Due to the increasing value and industrial demand for rare earth elements, more people are looking for investment opportunities. However, investing in rare earth metals comes with challenges and risks. Unlike most commodities, you can’t buy futures for rare earths, but there are other ways to gain exposure to the rare earth industry.
Keep reading to learn from the team at The Oxford Gold Group about the growing prominence of rare earth metals and how you can invest in their promising future.
The demand for rare earth elements exploded in the 1960s with the invention of the first color television. One of the rare earths, europium, was a crucial material for creating color images. A mine in California, known as the Mountain Pass Mine, began rapidly producing europium, and the U.S. became the world’s largest producer of rare earths.
China entered the market in the 1980s and became the leading source of rare earths within the decade. The country’s mining industry sold the elements for extremely low prices, forcing U.S. companies like the Mountain Pass Mine to stop production since they could no longer make a profit.
By 2010, China accounted for 95% of the world’s production of rare earth elements. With its firm grip on the market, China began restricting its rare earth exports and caused prices to skyrocket. At this wake-up call, companies in the U.S., Australia, and Canada started to search for solutions as demand for rare earths showed no signs of slowing down.
Within a few years, mines in Australia and the U.S. began producing rare earth elements again. Production in other countries, such as Brazil, Malaysia, and Russia, also increased.

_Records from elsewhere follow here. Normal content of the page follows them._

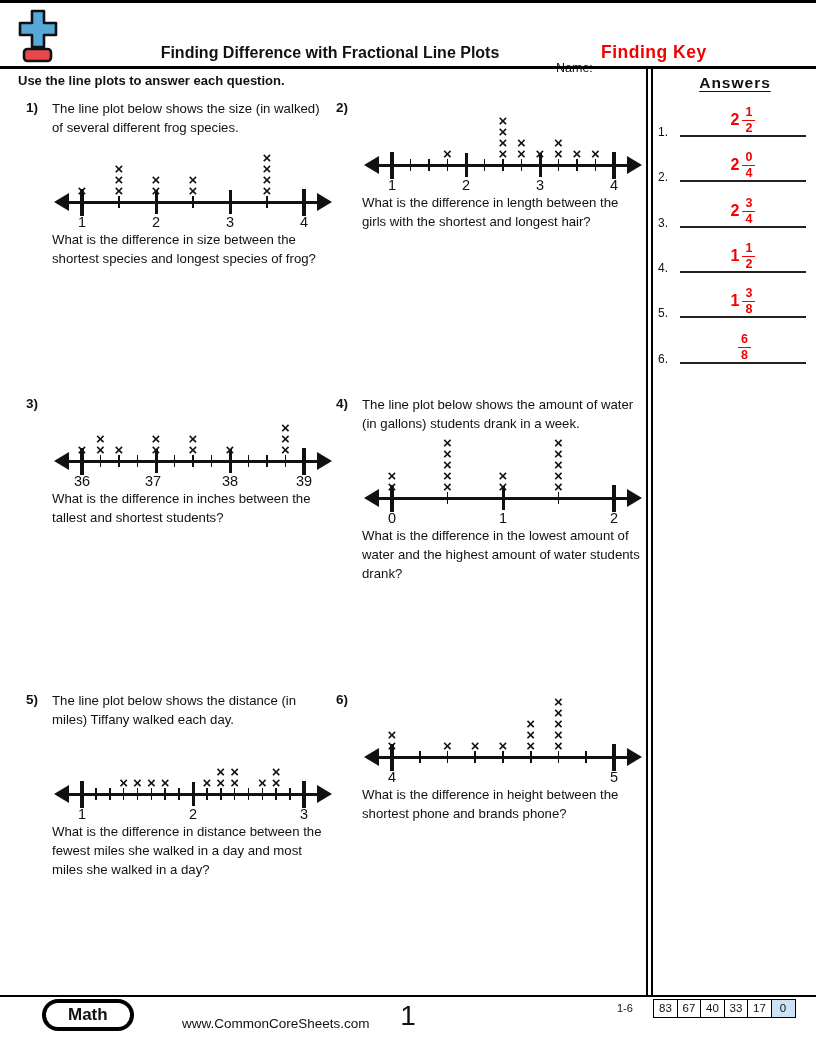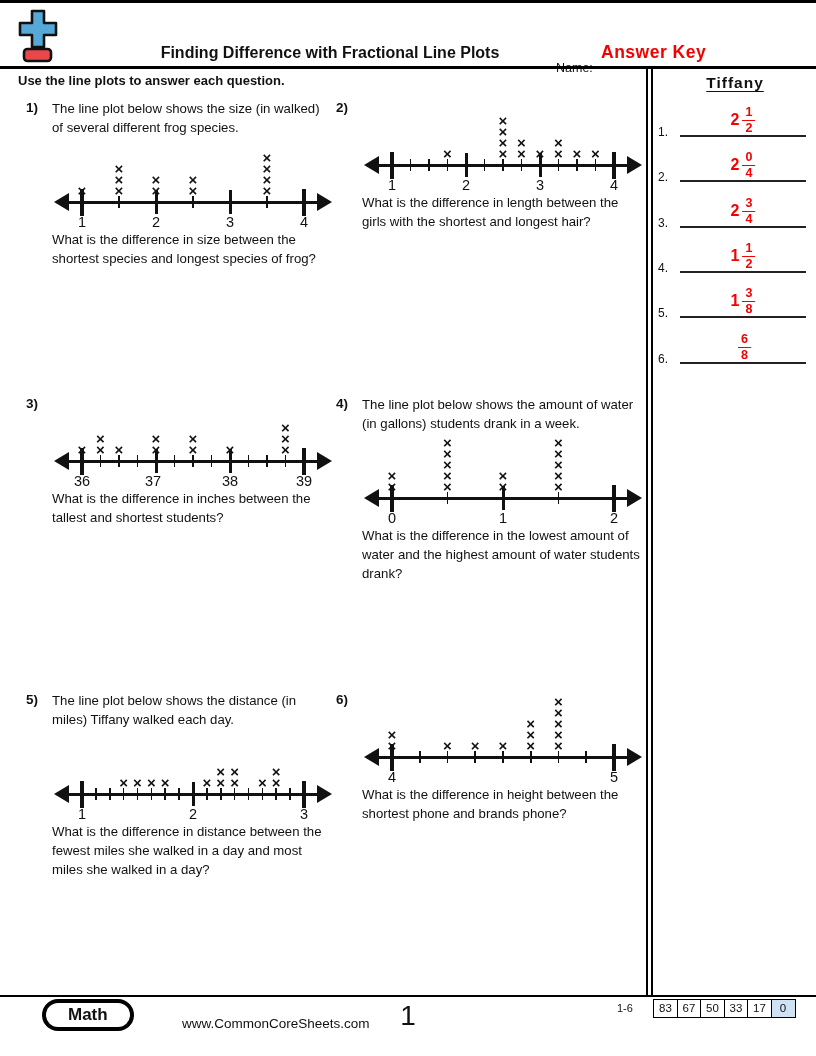"Answer Key" div.answer-key { text: Answer -> Finding }
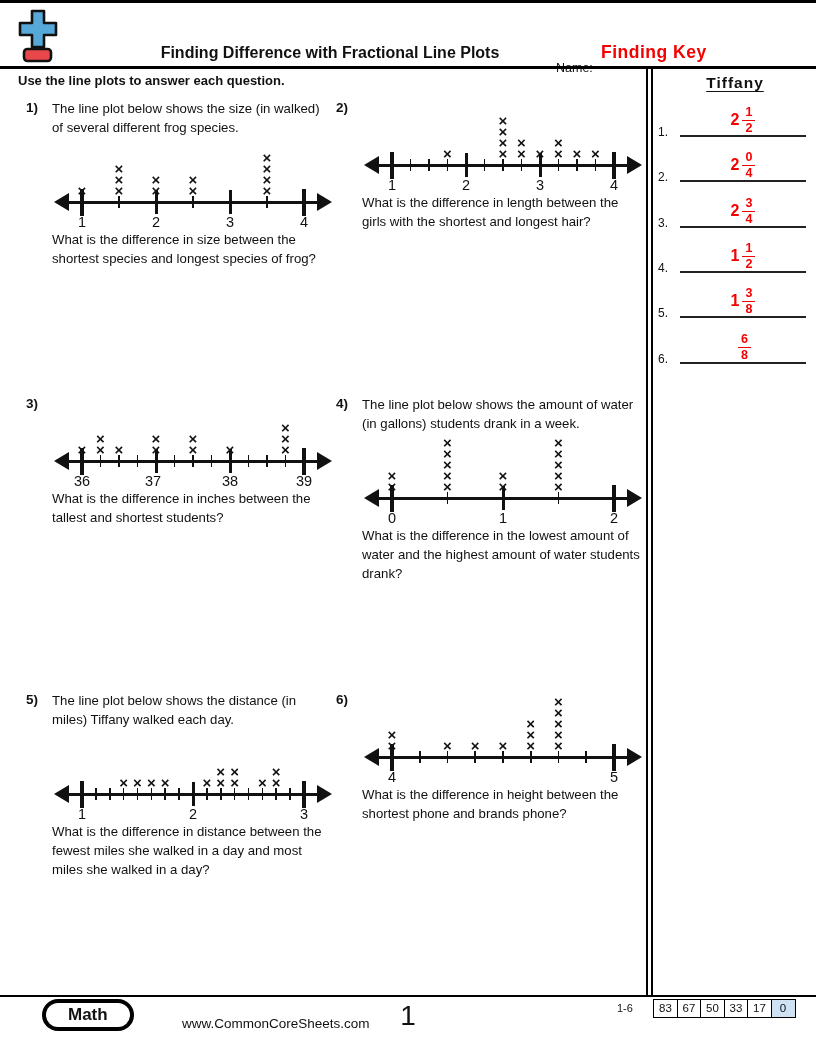"Tiffany" div.answers-heading { text: Tiffany -> Answers }
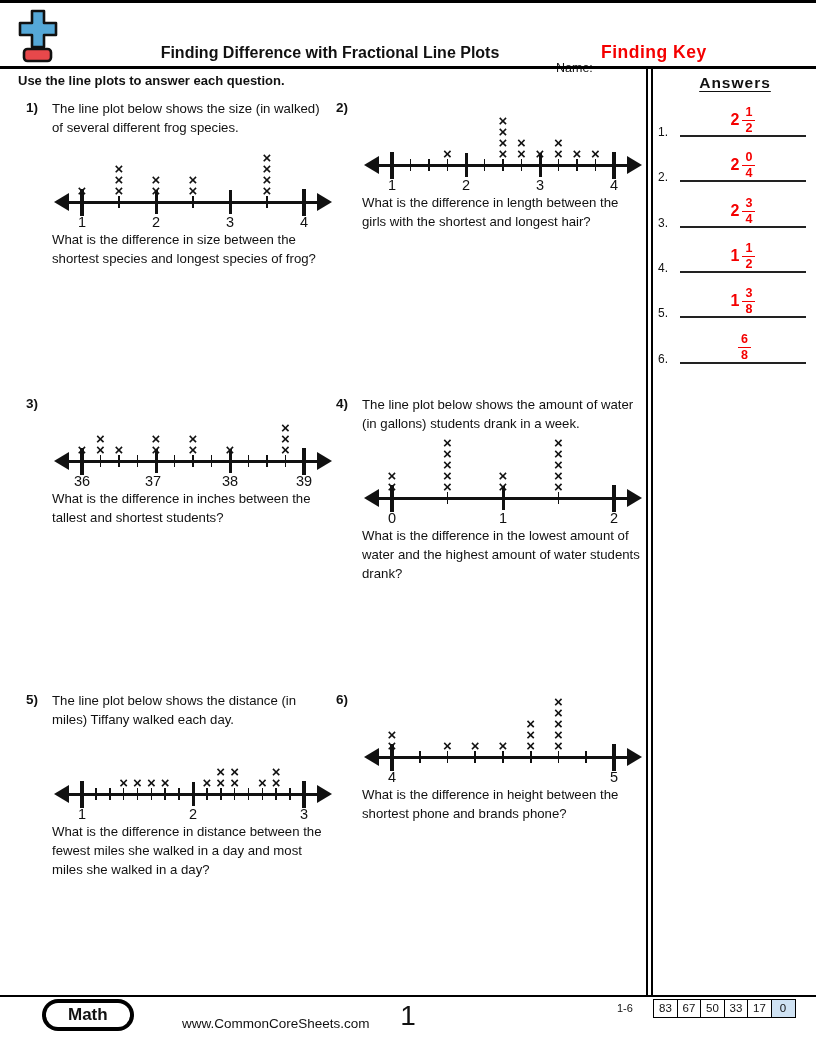"50" div.score-cell { text: 50 -> 40 }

By 2020, China was still the leading producer but held only 36% of the world’s rare earth reserves.
Rare earth metals are a group of chemical elements you can find next to each other on the periodic table, including the 15 lanthanide elements, yttrium, and scandium. All the rare earths are metals with similar properties that lead them to appear in the same geologic deposits.
Despite their name, even the scarcest rare earth elements are more abundant than gold. The reason for their relatively low production is how tricky it is to mine them. Each deposit containing rare earth metals typically has low concentrations of valuable elements, making it difficult to mine them economically.
The metals (except for scandium) fit into two main categories: light and heavy.
The lightest rare earth elements (according to their atomic weight) include neodymium, praseodymium, europium, and lanthanum. The one in highest demand within the rare earths market is neodymium, which manufacturers use to make smartphones, electric vehicles, and medical equipment.
Praseodymium is also a significant resource for producing aircraft engines, studio lighting, and permanent magnets for data storage and wind turbines. Many light rare earth metals play critical roles in military defense manufacturing as ingredients for making night-vision goggles, guidance systems, communications, and stealth technology.
Heavy rare earth elements are less common, causing their prices to rise as demand overtakes the supply. These metals include dysprosium, terbium, yttrium, erbium, and samarium. The first three metals on the list are in high demand for manufacturing clean energy technologies, such as hybrid vehicles and medical devices.
Erbium’s primary use is in fiber-optic cables, making it possible for internet data to travel the world today. Dysprosium oxide helps keep nuclear reactors cool, and terbium is in TV screens and solid-state hard drives.
Scandium appears in the same deposits as the other rare earth elements, but it doesn’t fall into the “heavy” and “light” categories. Because of its differences in properties, scandium is in a class by itself. The primary use of scandium in the U.S. is in aluminum-alloy sports equipment, semiconductors, and lighting.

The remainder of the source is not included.